EXTRACTED INFORMATION:
# # # #
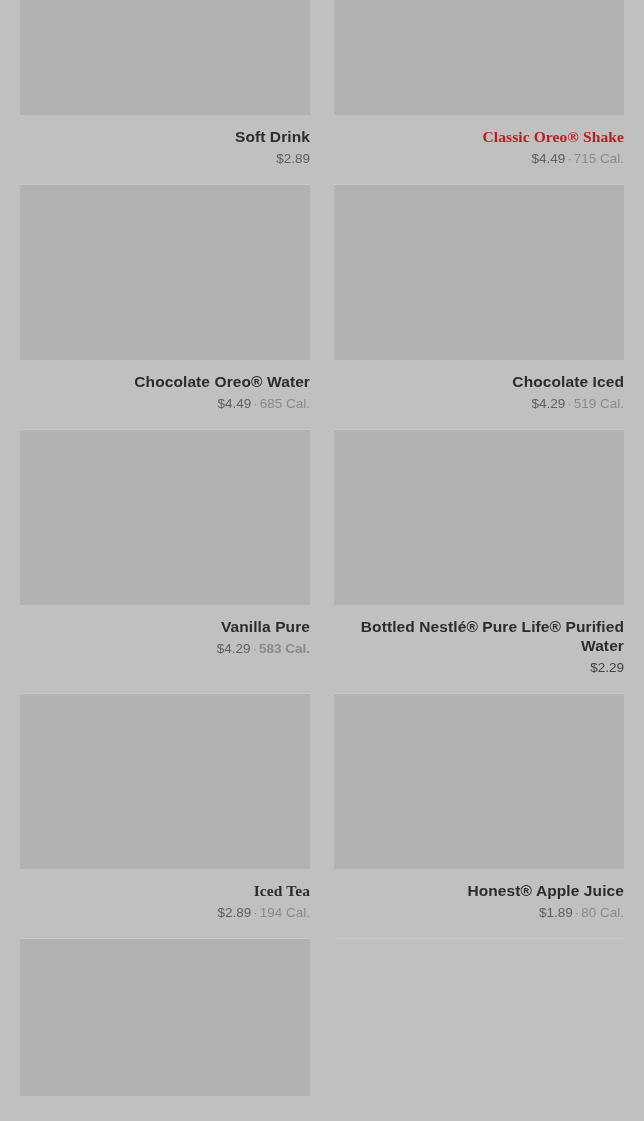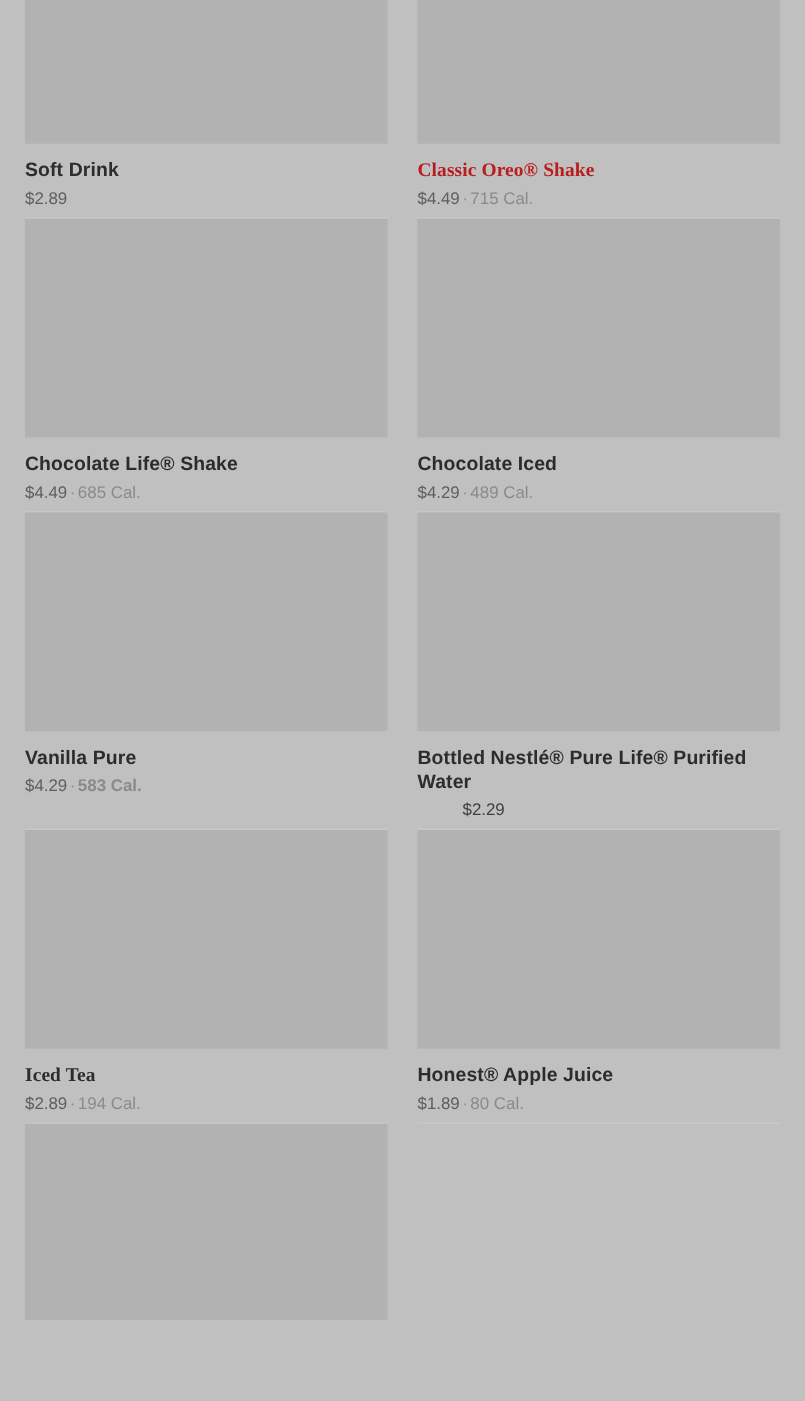--- a/index.html
+++ b/index.html
@@ -35,7 +35,8 @@
   .card {
     position: relative;
     box-sizing: border-box;
-    padding-bottom: 8px;
+    padding-bottom: 18px;
+    text-align: right;
   }
 
   

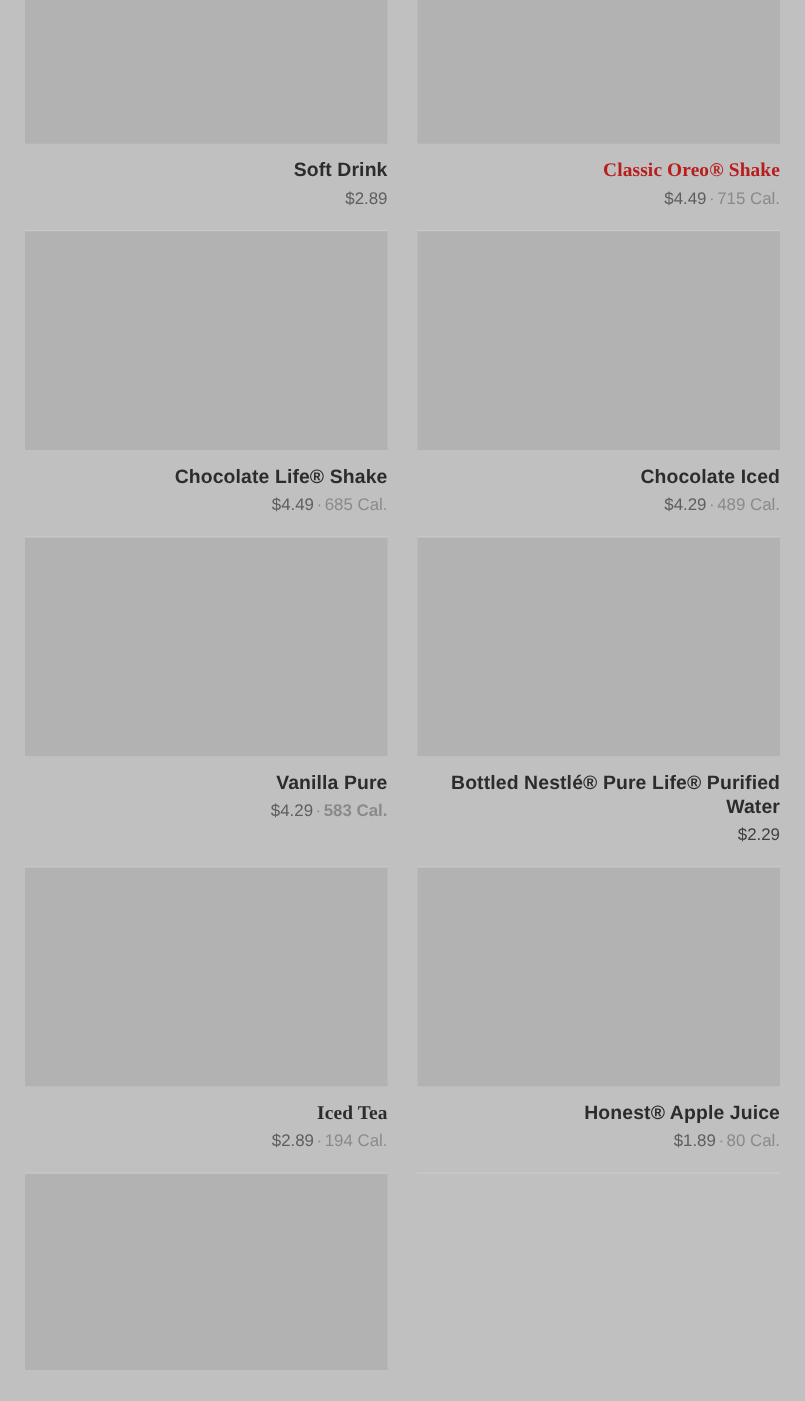--- a/index.html
+++ b/index.html
@@ -126,7 +126,7 @@
     <div class="card">
       <div class="card-thumb" style="height: 175px; background: rgb(178, 178, 178);"></div>
       <div class="card-body">
-        <div class="card-title" style="color: rgb(44, 44, 44);">Chocolate Life® Shake</div>
+        <div class="card-title" style="color: rgb(44, 44, 44);">Chocolate Oreo® Water</div>
         <div class="card-meta">
           <span class="meta-price" style="color: rgb(94, 94, 94);">$4.49</span><span class="meta-sep">·</span><span class="meta-cal" style="color: rgb(138, 138, 138);">685 Cal.</span>
         </div>

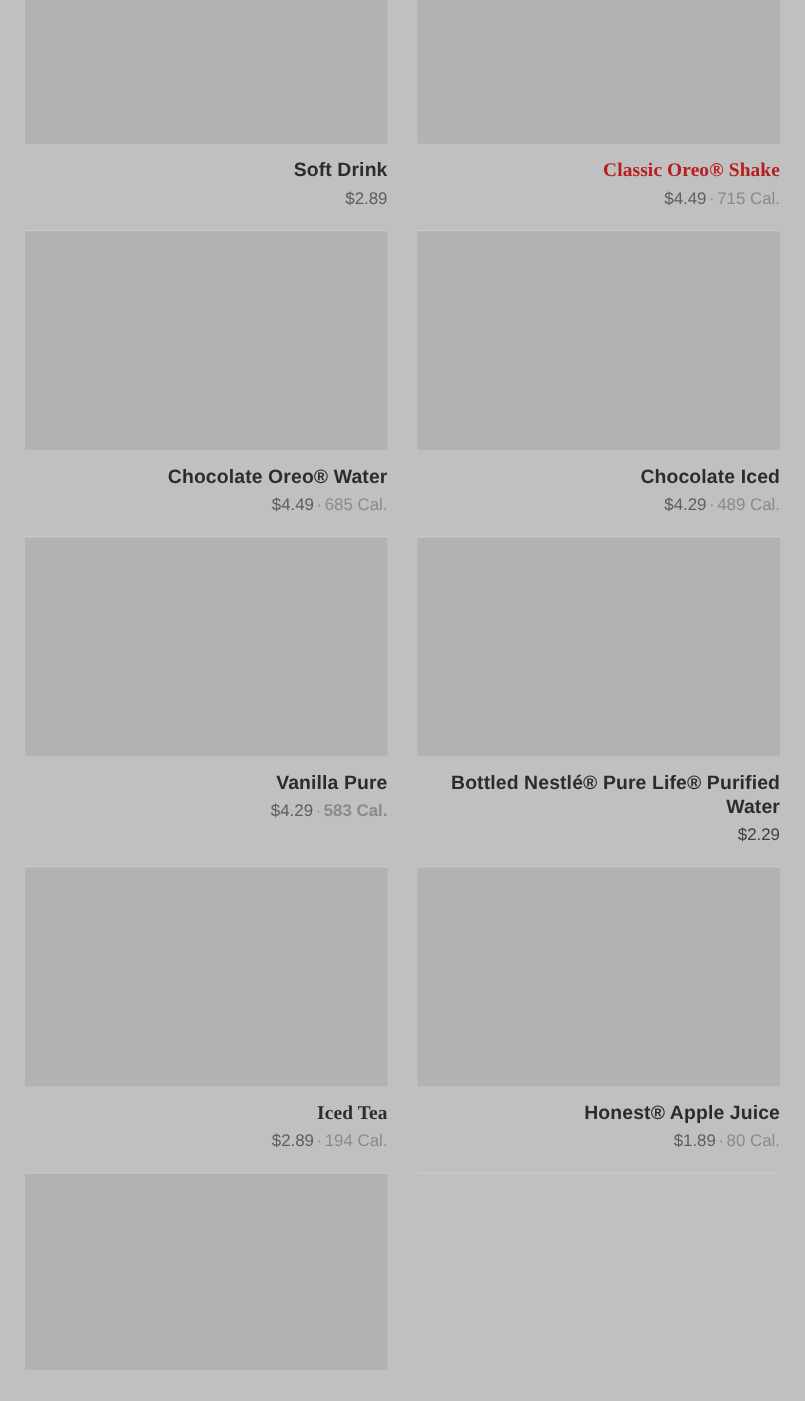--- a/index.html
+++ b/index.html
@@ -138,7 +138,7 @@
       <div class="card-body">
         <div class="card-title" style="color: rgb(44, 44, 44);">Chocolate Iced</div>
         <div class="card-meta">
-          <span class="meta-price" style="color: rgb(94, 94, 94);">$4.29</span><span class="meta-sep">·</span><span class="meta-cal" style="color: rgb(138, 138, 138);">489 Cal.</span>
+          <span class="meta-price" style="color: rgb(94, 94, 94);">$4.29</span><span class="meta-sep">·</span><span class="meta-cal" style="color: rgb(138, 138, 138);">519 Cal.</span>
         </div>
       </div>
     </div>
# # # #
HOW TO COMPLETE THIS TASK: Top to bottom, retype the listing exactly but drop every picture.

ANSWER:
--- a/index.html
+++ b/index.html
@@ -35,7 +35,8 @@
   .card {
     position: relative;
     box-sizing: border-box;
-    padding-bottom: 8px;
+    padding-bottom: 18px;
+    text-align: right;
   }
 
   

--- a/index.html
+++ b/index.html
@@ -126,7 +126,7 @@
     <div class="card">
       <div class="card-thumb" style="height: 175px; background: rgb(178, 178, 178);"></div>
       <div class="card-body">
-        <div class="card-title" style="color: rgb(44, 44, 44);">Chocolate Life® Shake</div>
+        <div class="card-title" style="color: rgb(44, 44, 44);">Chocolate Oreo® Water</div>
         <div class="card-meta">
           <span class="meta-price" style="color: rgb(94, 94, 94);">$4.49</span><span class="meta-sep">·</span><span class="meta-cal" style="color: rgb(138, 138, 138);">685 Cal.</span>
         </div>

--- a/index.html
+++ b/index.html
@@ -138,7 +138,7 @@
       <div class="card-body">
         <div class="card-title" style="color: rgb(44, 44, 44);">Chocolate Iced</div>
         <div class="card-meta">
-          <span class="meta-price" style="color: rgb(94, 94, 94);">$4.29</span><span class="meta-sep">·</span><span class="meta-cal" style="color: rgb(138, 138, 138);">489 Cal.</span>
+          <span class="meta-price" style="color: rgb(94, 94, 94);">$4.29</span><span class="meta-sep">·</span><span class="meta-cal" style="color: rgb(138, 138, 138);">519 Cal.</span>
         </div>
       </div>
     </div>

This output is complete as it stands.